Em 1960 cheguei a Belo Horizonte vindo do interior, onde minha família, mesmo muito pobre, era considerada, e eu freqüentava os bailes da sociedade local. Naquela época, imaginei que, em breve, freqüentaria o Automóvel Clube e outros tão bem cotados. Rapidamente me desiludi. Eu estava a anos luz do topo da pirâmide. Passava na porta de alguns clubes e ficava imaginando como seria lá dentro.

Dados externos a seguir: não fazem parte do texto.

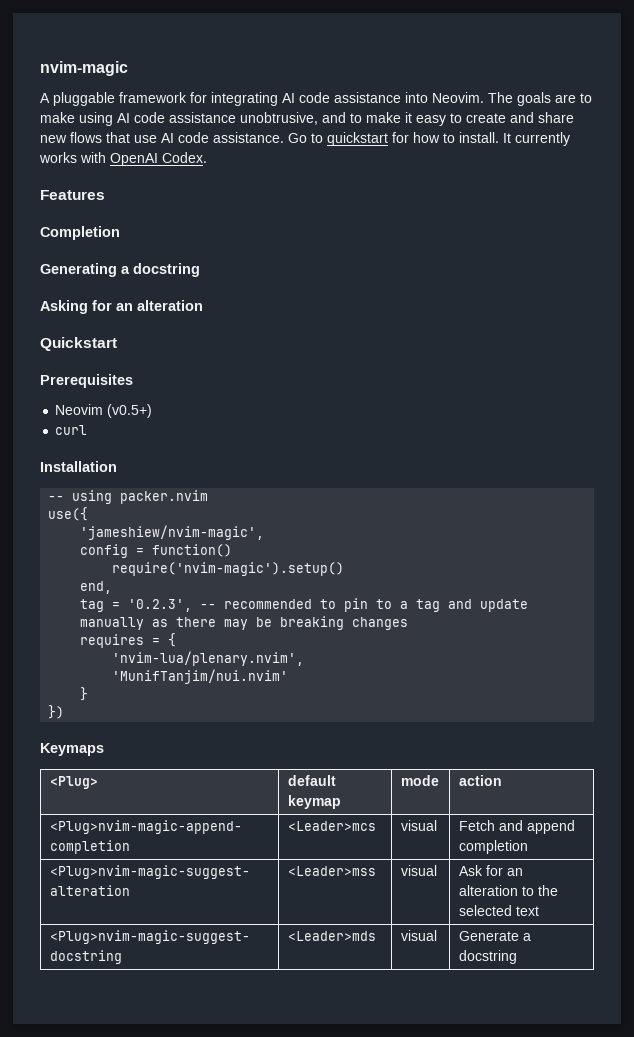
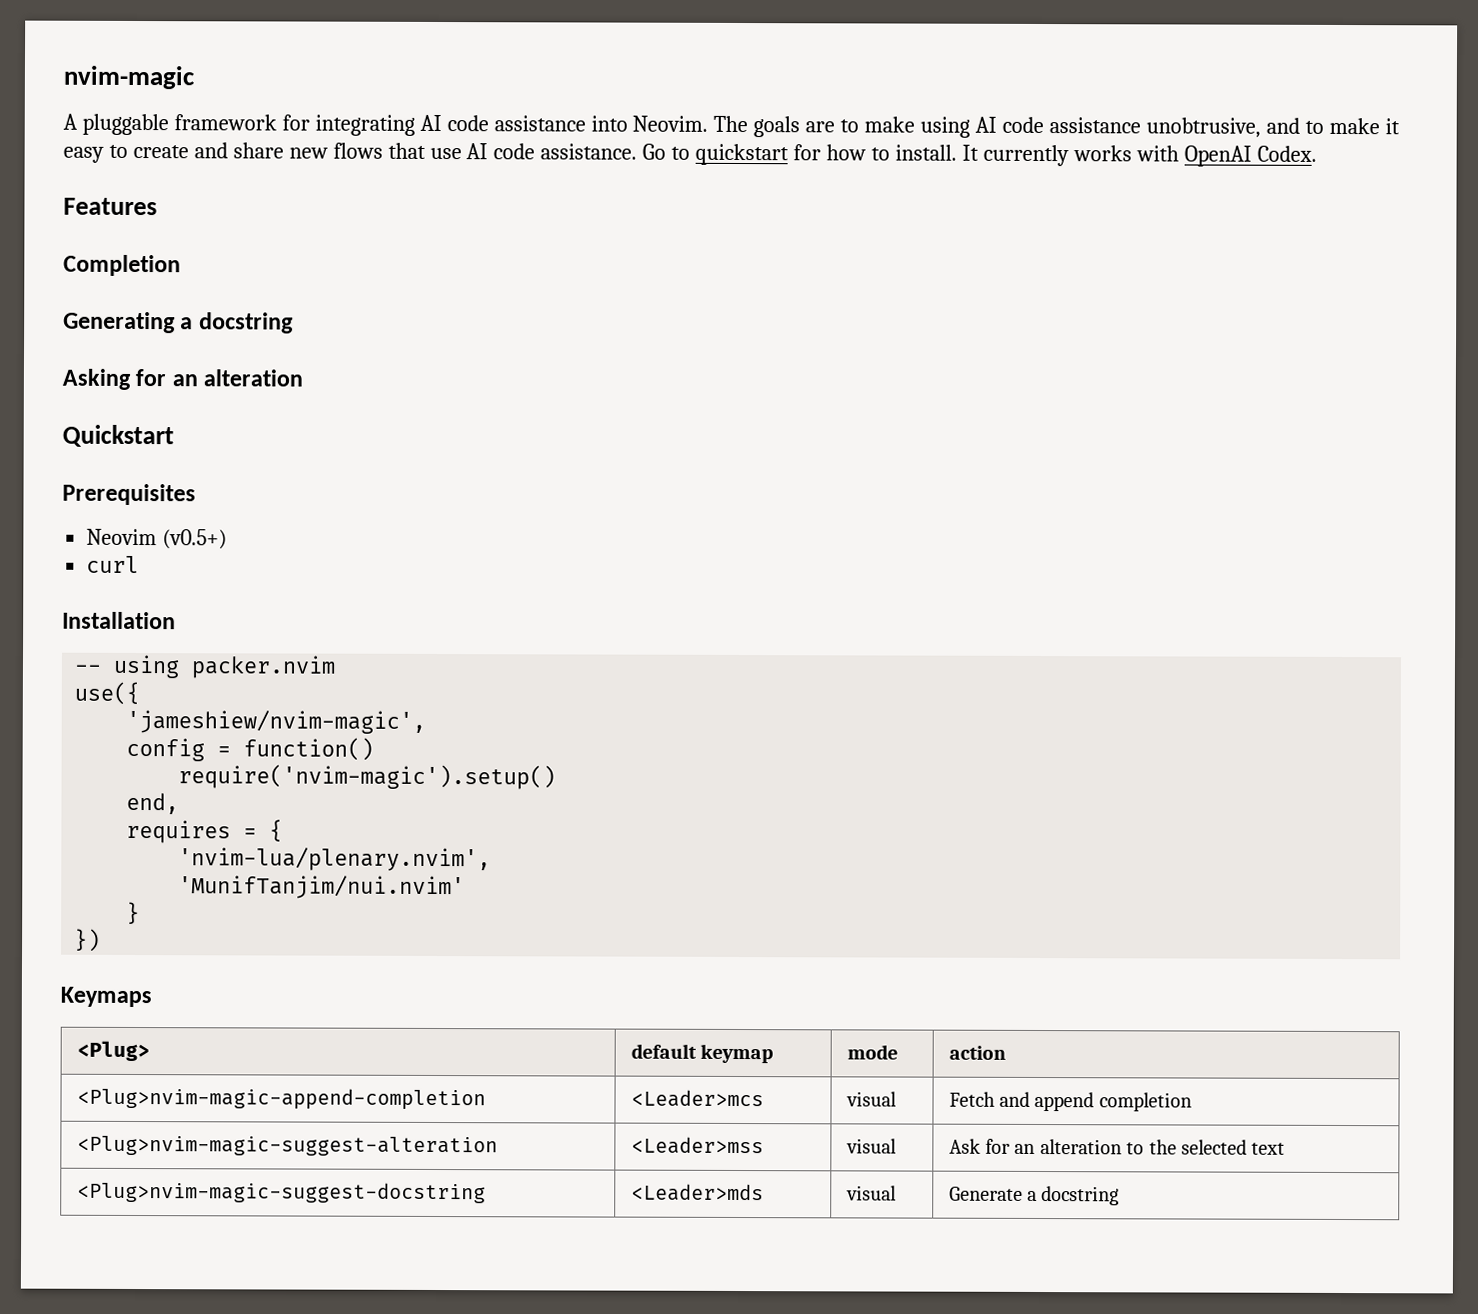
- tag = '0.2.3', -- recommended to pin to a tag and update manually as there may be breaking changes

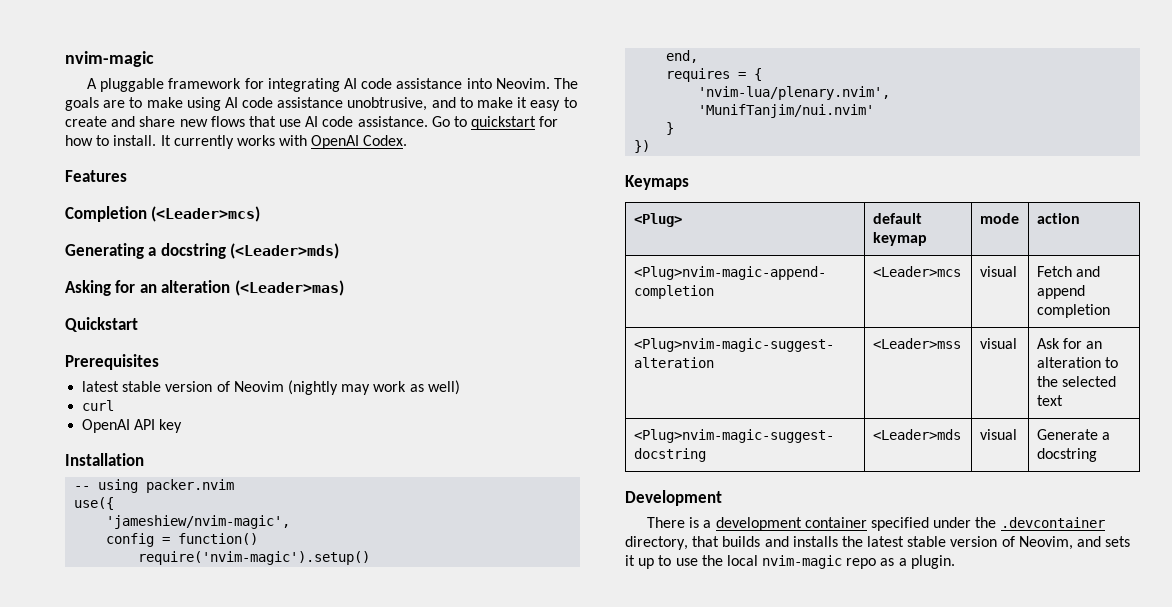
- Completion
+ Completion (<Leader>mcs)
- Generating a docstring
+ Generating a docstring (<Leader>mds)
- Asking for an alteration
+ Asking for an alteration (<Leader>mas)
- Neovim (v0.5+)
+ latest stable version of Neovim (nightly may work as well)
  curl
+ OpenAI API key
+ Development
+ There is a development container specified under the .devcontainer directory, that builds and installs the latest stable version of Neovim, and sets it up to use the local nvim-magic repo as a plugin.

Comecei a ler as colunas sociais e percebi que meu parente próximo, Alair Couto, era um dos mais badalados empresários da Capital. Renasceram as esperanças. Mas, o tempo passava e não via nenhuma possibilidade de me aproximar dele ou de seus familiares. Tudo que eu imaginara sobre Belo Horizonte se desfazia rapidamente. Eu caíra na real. Meu lugar era outro.
Não suportava morar naquele lugar sem ruas abertas, a Vila Oeste, no Alto dos Pinheiros, onde tinha que saltar um pequeno córrego, o Delta, para chegar à nossa casa. Era quase uma comunidade onde todos sabiam da vida de todo mundo. Mas o lugar não tinha a mínima graça.

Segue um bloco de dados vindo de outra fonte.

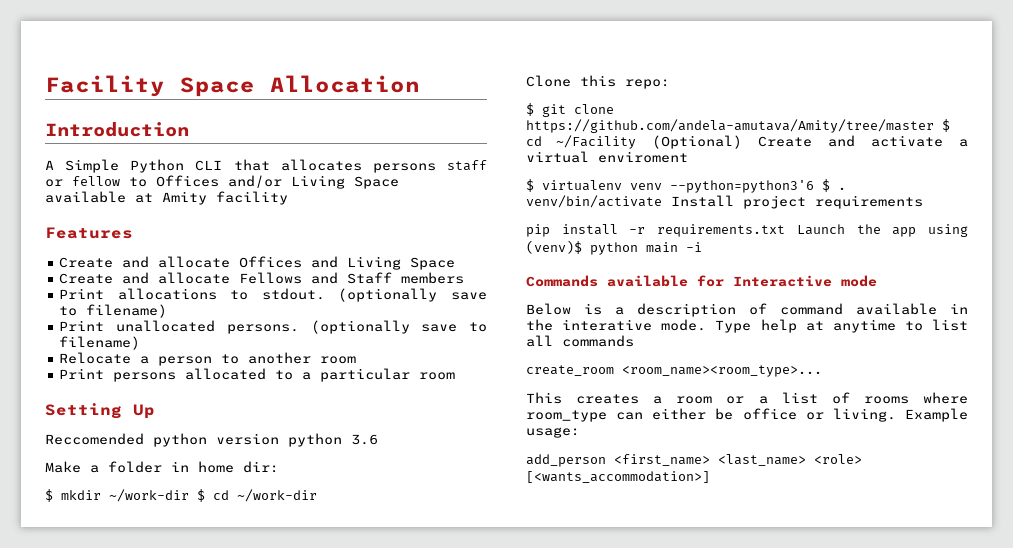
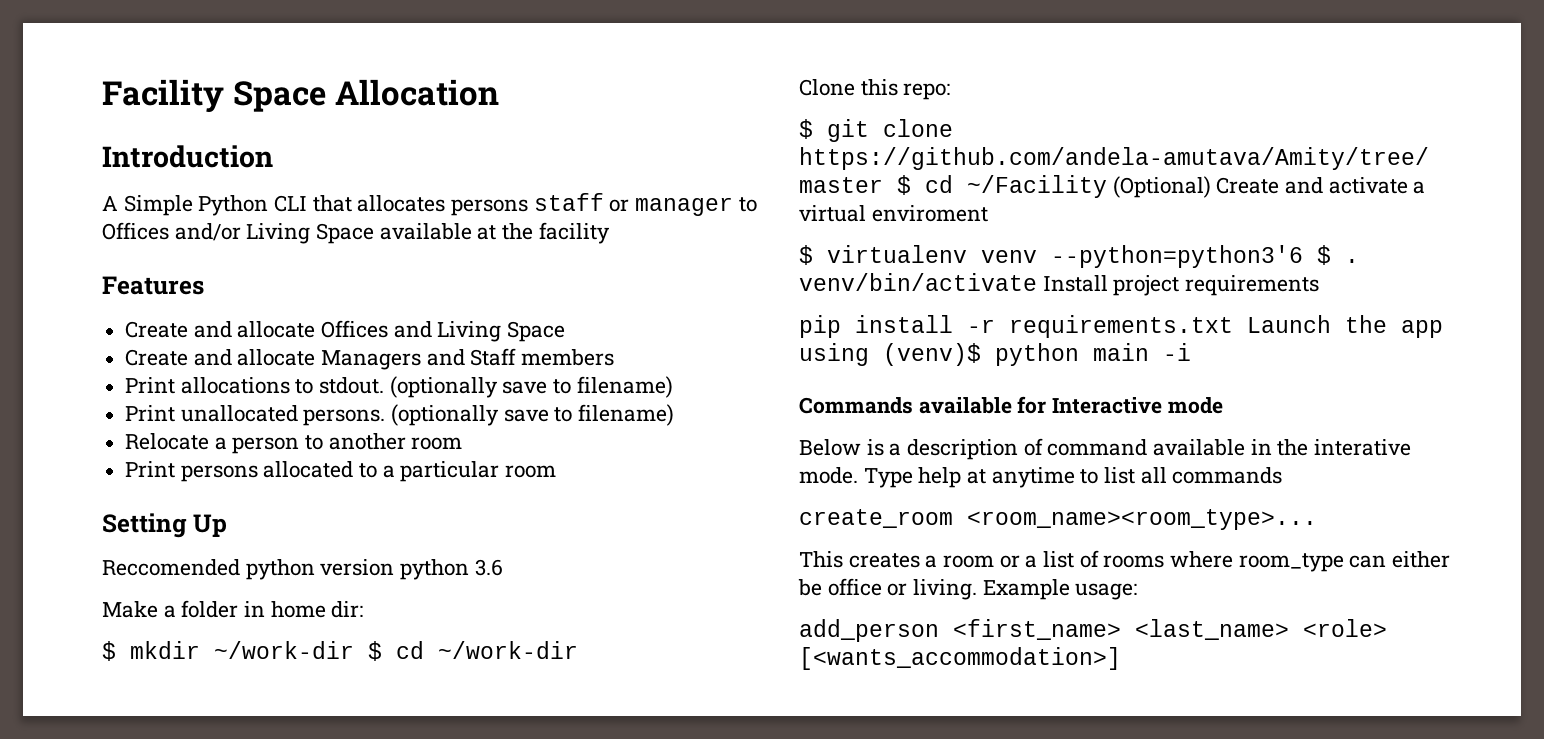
- A Simple Python CLI that allocates persons staff or fellow to Offices and/or Living Space available at Amity facility
+ A Simple Python CLI that allocates persons staff or manager to Offices and/or Living Space available at the facility
- Create and allocate Fellows and Staff members
+ Create and allocate Managers and Staff members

À noite, eu estudava no outro lado da cidade, e, quando me dava na telha, eu matava aulas para paquerar na Praça Raul Soares. A palavra paquerar acabara de ser introduzida no linguajar diário. Aquela Praça era o local do footing do populacho. A gente humilde enchia aquela praça, especialmente nas quintas feiras quando a fonte luminosa era ligada e refletia em seus jatos as mil cores.

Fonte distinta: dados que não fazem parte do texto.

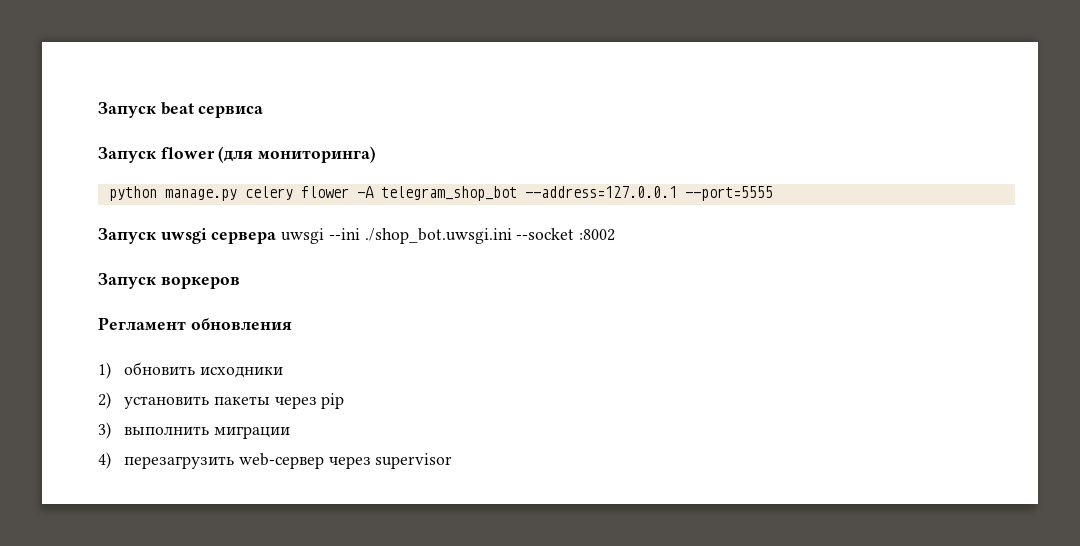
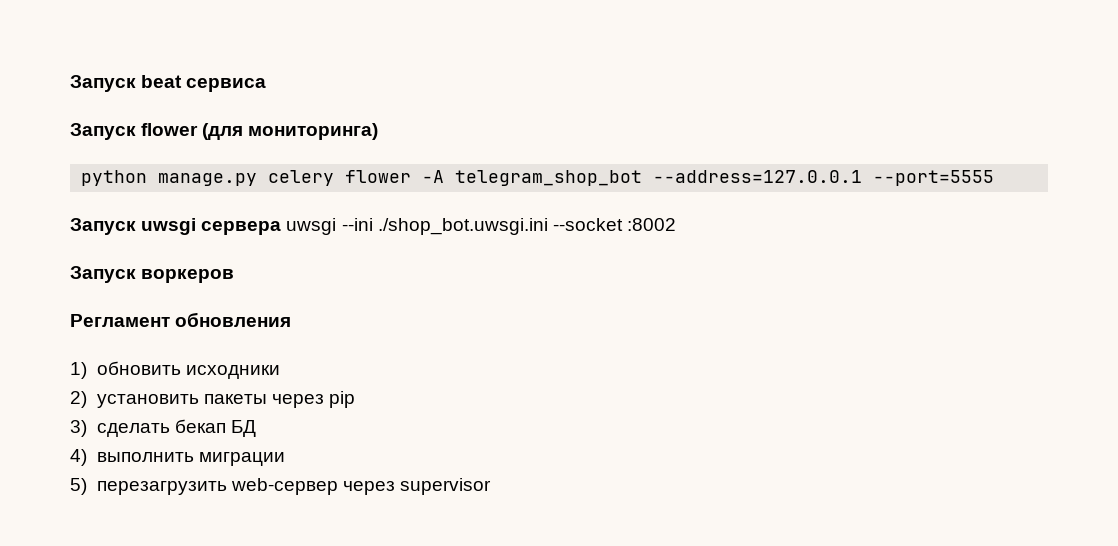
- 3) выполнить миграции
+ 3) сделать бекап БД
+ 4) выполнить миграции
- 4) перезагрузить web-сервер через supervisor
+ 5) перезагрузить web-сервер через supervisor

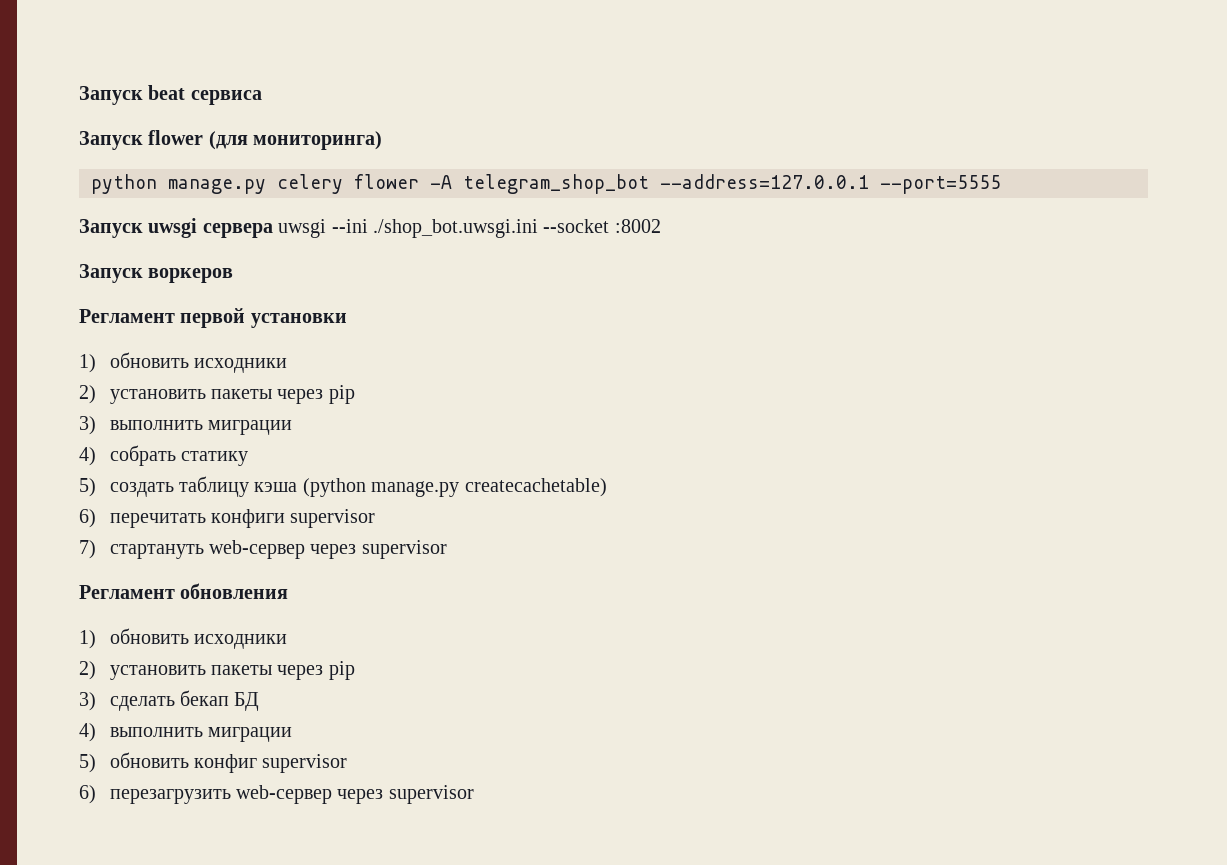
+ Регламент первой установки
+ 1) обновить исходники
+ 2) установить пакеты через pip
+ 3) выполнить миграции
+ 4) собрать статику
+ 5) создать таблицу кэша (python manage.py createcachetable)
+ 6) перечитать конфиги supervisor
+ 7) стартануть web-сервер через supervisor
- 5) перезагрузить web-сервер через supervisor
+ 5) обновить конфиг supervisor
+ 6) перезагрузить web-сервер через supervisor

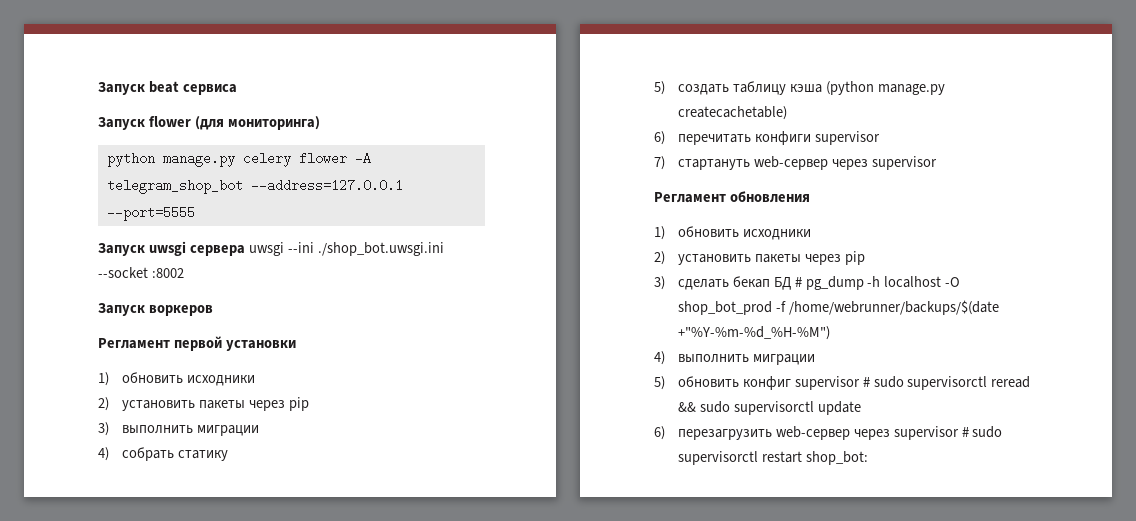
- 3) сделать бекап БД
+ 3) сделать бекап БД # pg_dump -h localhost -O shop_bot_prod -f /home/webrunner/backups/$(date +"%Y-%m-%d_%H-%M")
- 5) обновить конфиг supervisor
+ 5) обновить конфиг supervisor # sudo supervisorctl reread && sudo supervisorctl update
- 6) перезагрузить web-сервер через supervisor
+ 6) перезагрузить web-сервер через supervisor # sudo supervisorctl restart shop_bot:

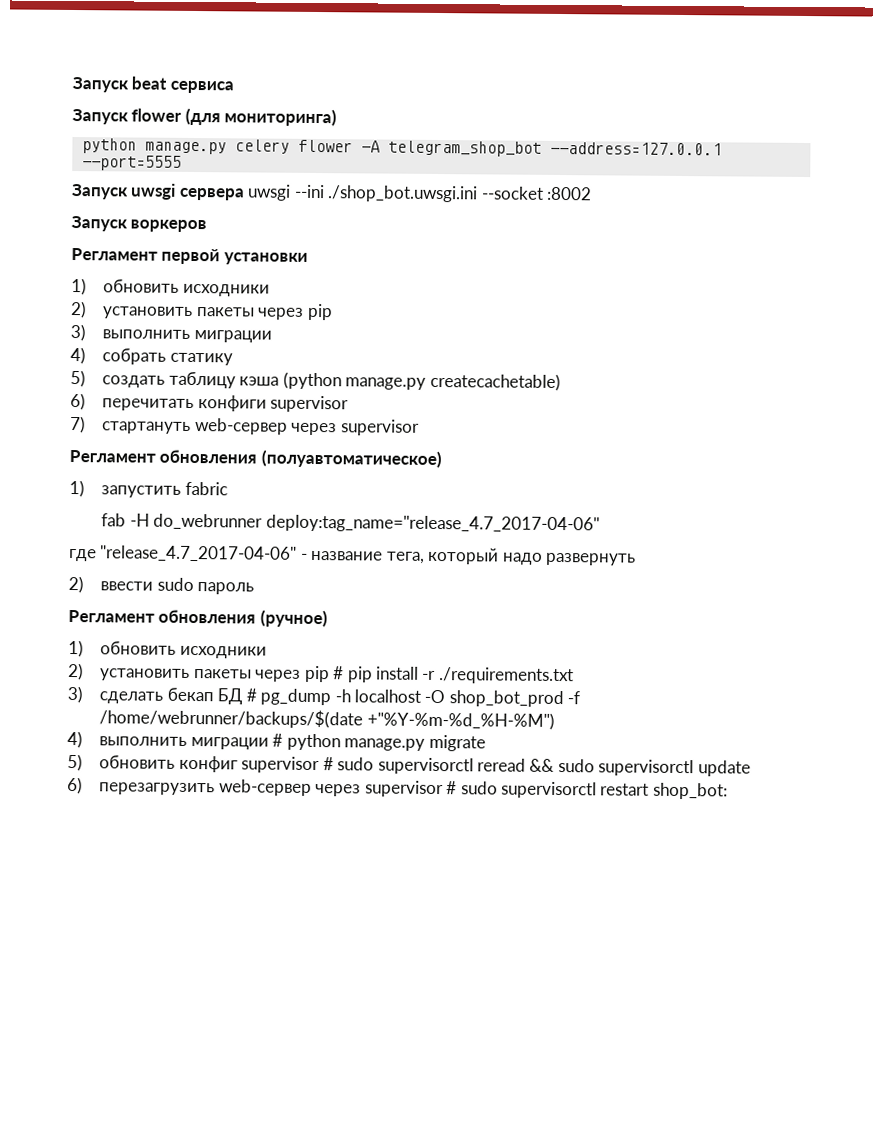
- Регламент обновления
+ Регламент обновления (полуавтоматическое)
+ 1) запустить fabric
+ fab -H do_webrunner deploy:tag_name="release_4.7_2017-04-06"
+ где "release_4.7_2017-04-06" - название тега, который надо развернуть
+ 2) ввести sudo пароль
+ Регламент обновления (ручное)
  1) обновить исходники
- 2) установить пакеты через pip
+ 2) установить пакеты через pip # pip install -r ./requirements.txt
- 4) выполнить миграции
+ 4) выполнить миграции # python manage.py migrate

Ali também era o ponto de encontro dos soldados do exército que monopolizavam as meninas que circulavam pela praça. Isso reavivava um antigo ódio entre as corporações que irracionalmente os soldados da PM e os do Exército, internalizavam como se fosse uma realidade da época. As escaramuças eram constantes, um dia por semana, quando os soldados do 12 RI do Exército eram liberados e afluíam em bandos à Praça Raul Soares. Os pegas eram mais manuais, chutes, socos e pontapés. Daí a pouco chegavam as patrulhas mistas que traziam um sargento da Polícia Militar, um do Exército e, ainda, um Detetive ou Investigador da Polícia Civil. Algumas vezes, essa guarnição teve de usar cassetetes para conter os desordeiros da praça. Eu cheguei a ir com minha farda do Exército até a praça apenas para ver e solidarizar com meus colegas. Naquele ano, começou a haver um entendimento entre os comandos das unidades e os praças do Exército foram abandonando a rixa da praça. Na unidade onde prestei o serviço militar, havia o sargento Dirvan que era da PM e ali prestava serviços. Os sargentos e até os soldados, quase todos de famílias de poder em BH, Newton Paiva, Virgilio Horácio de Paiva Abreu, Joaquim Simões, Hilton Dias Sarmento, faziam troça com o sargento da PM. Por exemplo, quando jogavam xadrez nos intervalos dos trabalhos, diziam: “Não gosto de jogar com o Sargento Dirvan por que ele sempre me ganha. Numa cacofonia com a palavra “meganha” que era o pejorativo usado para designar os membros da policia militar.
A guerra acabou.
A Praça Raul Soares nunca mais foi a mesma. O governo municipal, por duas vezes, reformou a praça, melhorou a iluminação, reavivou a fonte, mudou a arborização, mas nunca mais o povo voltou para aquela praça.
Recentemente, morei bem pertinho da praça e fui lá algumas vezes. A noite é o refúgio de alguns moradores de rua e outros seres humanos perdidos pela cidade.
Hoje ainda trago na minha imaginação aqueles momentos em que andava atrás das mocinhas tentando marcar encontros que quase nunca se concretizaram.
Os arroubos daqueles tempos são distantes sonhos que, agora na maturidade, renovam nossas atitudes e nos fazem sentir os cavaleiros orgulhosos das batalhas de outrora. Conquistadores ousados que dirigiam a palavra com garbo e confiança. Agora, os tempos são outros. Os costumes são muito diferentes.